Okay went out again this evening and am not going to say how many right now but it was double digits. Slippy was texted with total and told him to try and beat it tonight!! lol All i can say is biting so good that you had no time to think about the cold hands and sleet!! Most caught on Big joshy Solar Flare and Lime Red. Last 4 were on rogue clown. Left with fish still biting cause wife called and had to go into work. So slip i will be waiting for text later and i hope you find them again and can top my number!! EE glad to see you on line hope all is well have not heard from you forever fish are biting!
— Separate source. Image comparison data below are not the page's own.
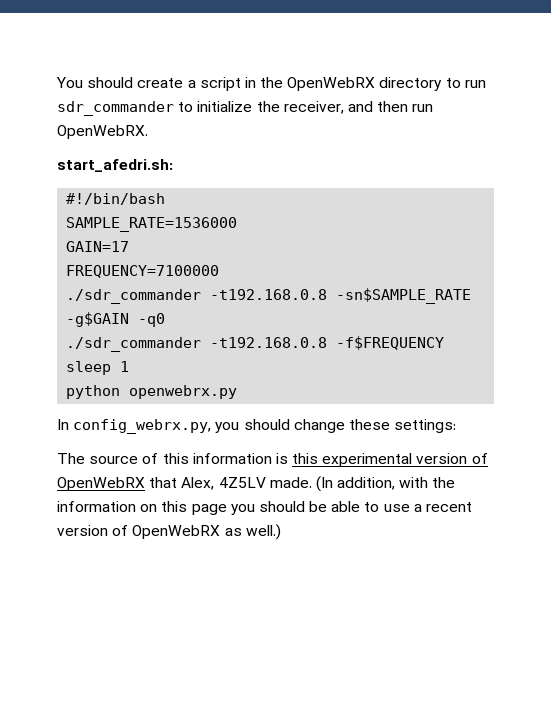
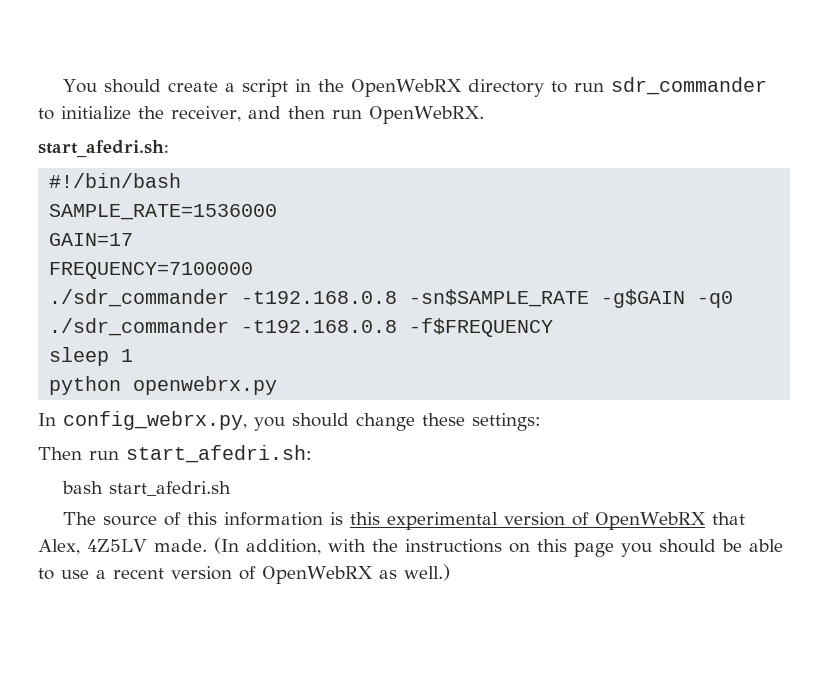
(457, 426) none -> [38,445,312,463] [62,481,232,496] // Then run start_afedri.sh: // bash start_afedri.sh
[57,501,136,512] information -> [404,539,502,553] instructions

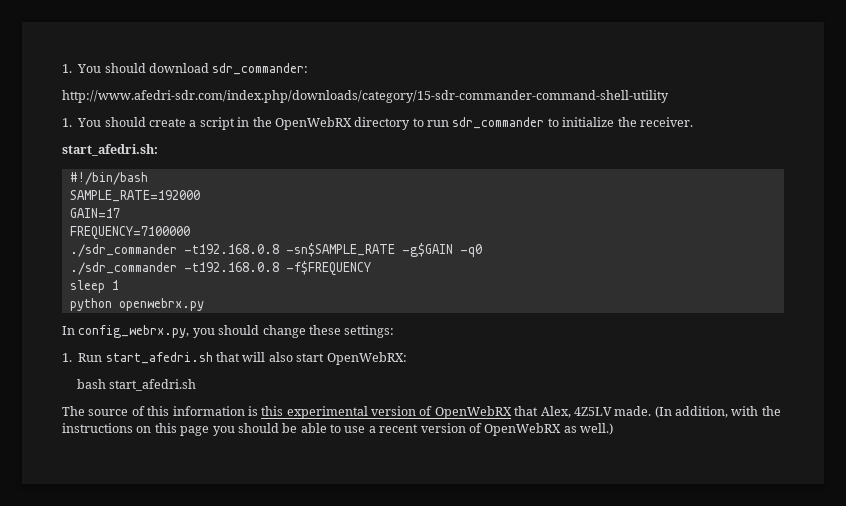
(63, 86) none -> [62,63,309,75] [62,90,669,103] [62,118,72,127] 1. You should download sdr_commander: // http://www.afedri-sdr.com/index.php/downloads/category/15-sdr-commander-command-shell-utility // 1.
[171,106,484,124] receiver, and then run OpenWebRX. -> [639,117,693,127] receiver.
[49,204,278,220] SAMPLE_RATE=1536000 -> [69,190,200,202] SAMPLE_RATE=192000
[38,445,312,463] Then run start_afedri.sh: -> [62,352,407,365] 1. Run start_afedri.sh that will also start OpenWebRX:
I will say this jig bite is hot but you have to be in SLOW MO to get the bites if worked slow you are not SLOW enough let the wind be your friend and make your jig dance on the bottom and be ready!! Ying your jigging style would be tearing them up if you can get out!!! Good fishing Be Safe!!!


----------



## debard (Nov 9, 2011)

fishslim said:


> Okay went out again this evening and am not going to say how many right now but it was double digits. Slippy was texted with total and told him to try and beat it tonight!! lol All i can say is biting so good that you had no time to think about the cold hands and sleet!! Most caught on Big joshy Solar Flare and Lime Red. Last 4 were on rogue clown. Left with fish still biting cause wife called and had to go into work. So slip i will be waiting for text later and i hope you find them again and can top my number!! EE glad to see you on line hope all is well have not heard from you forever fish are biting! I will say this jig bite is hot but you have to be in SLOW MO to get the bites if worked slow you are not SLOW enough let the wind be your friend and make your jig dance on the bottom and be ready!! Ying your jigging style would be tearing them up if you can get out!!! Good fishing Be Safe!!!


I'm not about to ask where you were fishing... but can you confirm that you were *not* fishing a river?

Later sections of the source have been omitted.